(Beginning of Data for processing)

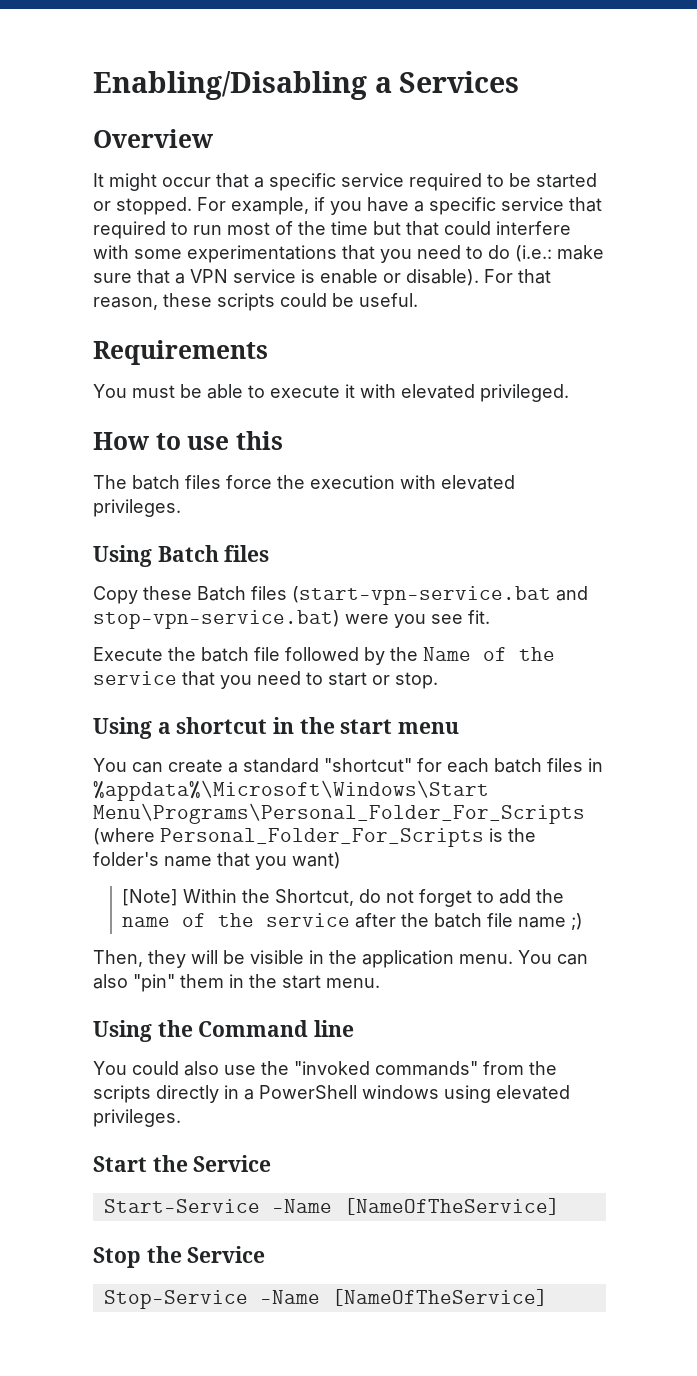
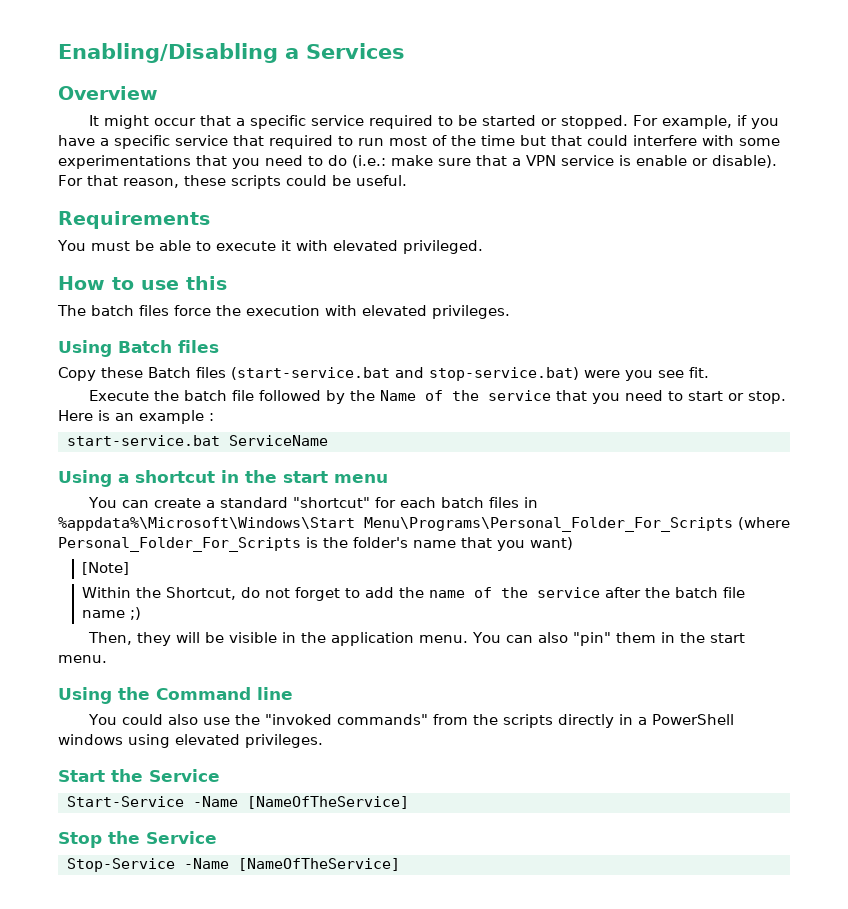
[292,586,588,605] [93,610,340,629] (start-vpn-service.bat and stop-vpn-service.bat) -> [231,367,579,381] (start-service.bat and stop-service.bat)
(438, 680) none -> [58,410,214,424] [67,435,328,446] Here is an example : // start-service.bat ServiceName
(179, 897) none -> (130, 568) //

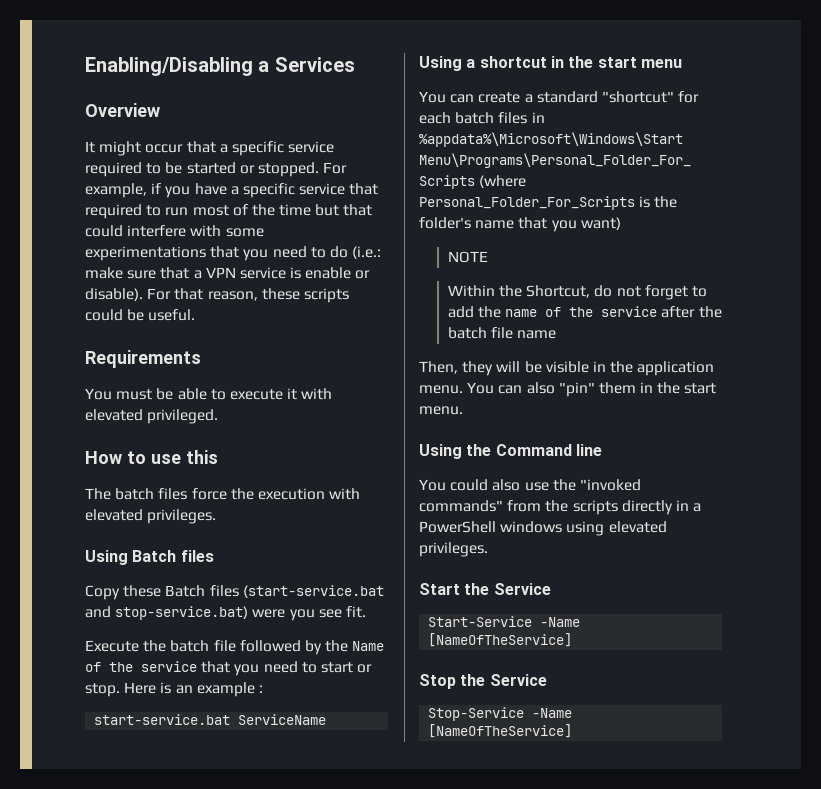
[82,562,130,575] [Note] -> [447,251,488,263] NOTE
[130,607,142,620] ;) -> (557, 334) none

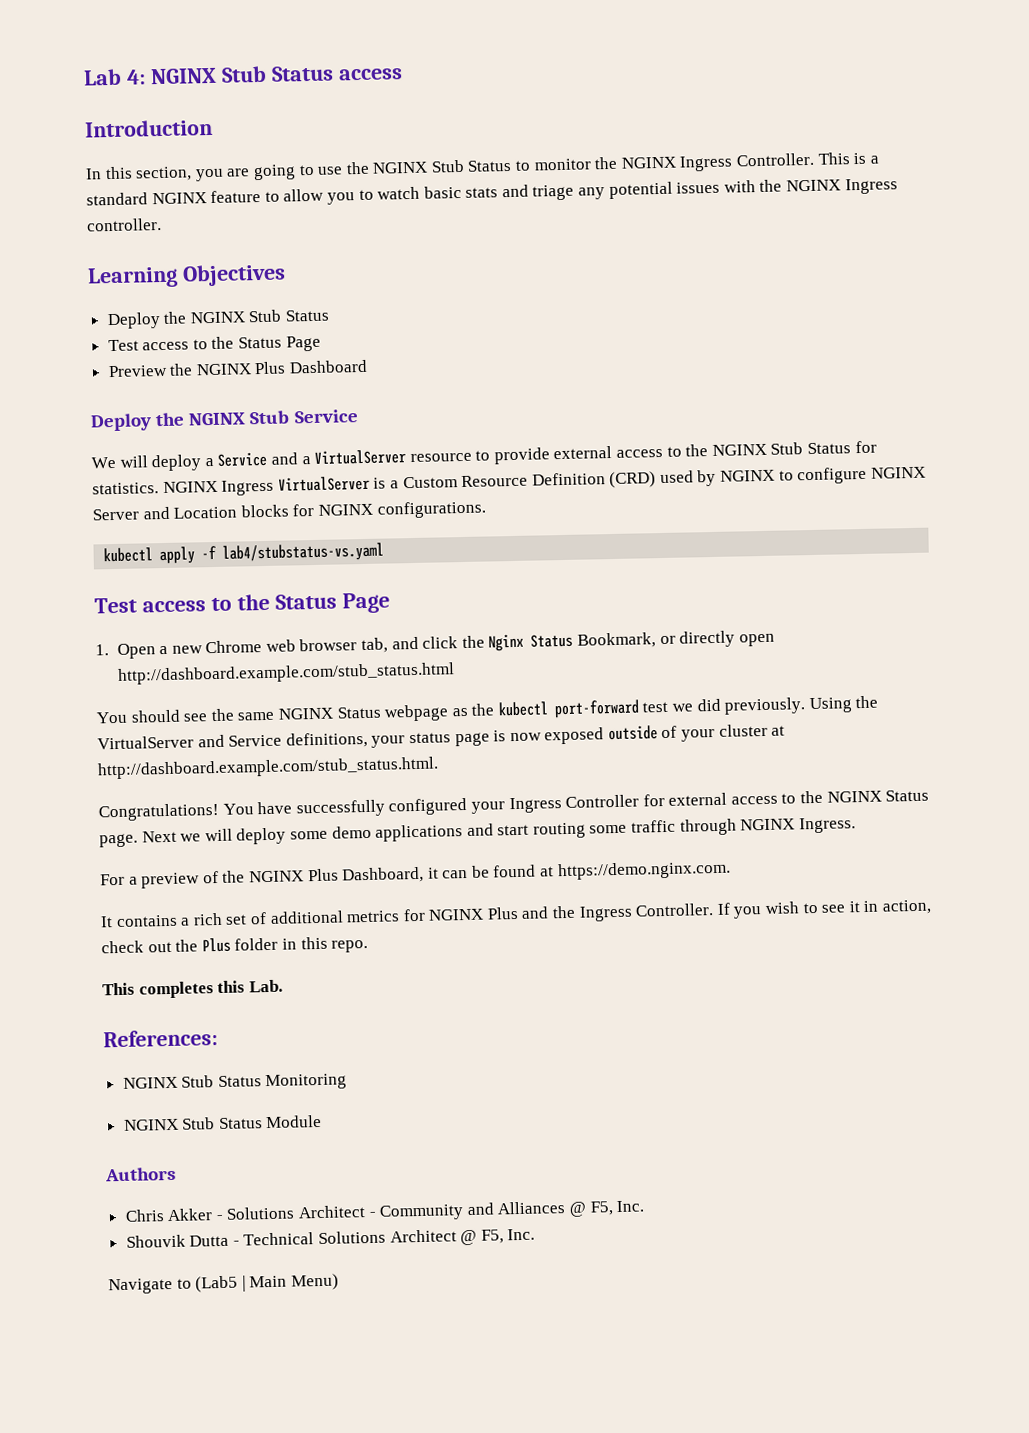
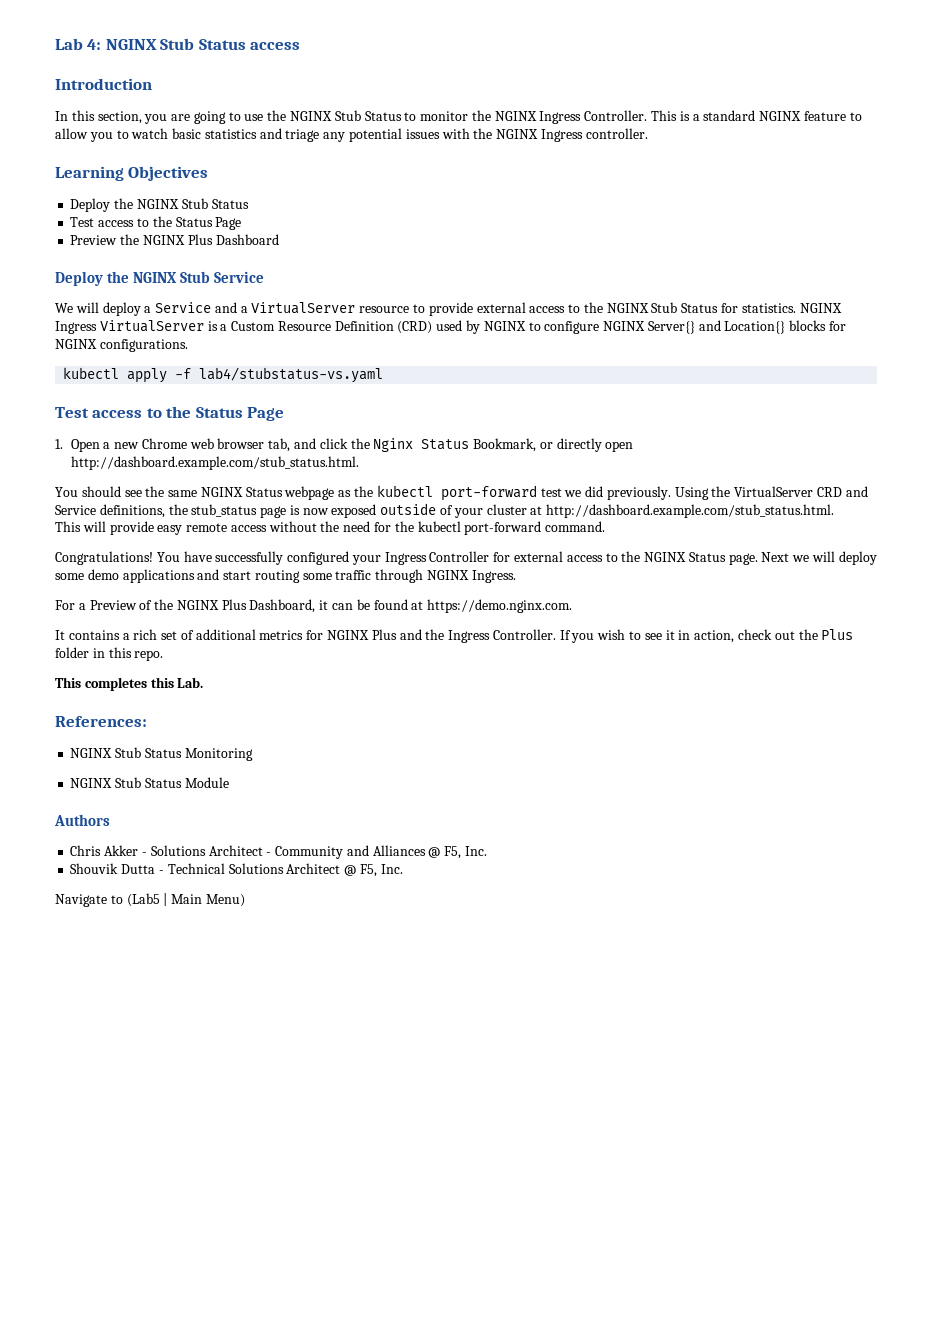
[465,187,499,198] stats -> [204,129,257,139] statistics
[92,506,238,521] Server and Location -> [647,320,786,334] Server{} and Location{}
[116,662,455,685] http://dashboard.example.com/stub_status.html -> [70,456,359,470] http://dashboard.example.com/stub_status.html.
(194, 742) none -> [817,487,843,497] CRD
[371,732,451,748] your status -> [168,504,258,517] the stub_status
(439, 768) none -> [55,521,606,535] // This will provide easy remote access without the need for the kubectl port-forward command.
[141,872,201,889] preview -> [89,600,137,610] Preview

(End of Data for processing)

→ **What the task requires**:
In transcribing the lines above, omit the images and keep all else exact.

→ **Your response**:
[292,586,588,605] [93,610,340,629] (start-vpn-service.bat and stop-vpn-service.bat) -> [231,367,579,381] (start-service.bat and stop-service.bat)
(438, 680) none -> [58,410,214,424] [67,435,328,446] Here is an example : // start-service.bat ServiceName
(179, 897) none -> (130, 568) //

[82,562,130,575] [Note] -> [447,251,488,263] NOTE
[130,607,142,620] ;) -> (557, 334) none

[465,187,499,198] stats -> [204,129,257,139] statistics
[92,506,238,521] Server and Location -> [647,320,786,334] Server{} and Location{}
[116,662,455,685] http://dashboard.example.com/stub_status.html -> [70,456,359,470] http://dashboard.example.com/stub_status.html.
(194, 742) none -> [817,487,843,497] CRD
[371,732,451,748] your status -> [168,504,258,517] the stub_status
(439, 768) none -> [55,521,606,535] // This will provide easy remote access without the need for the kubectl port-forward command.
[141,872,201,889] preview -> [89,600,137,610] Preview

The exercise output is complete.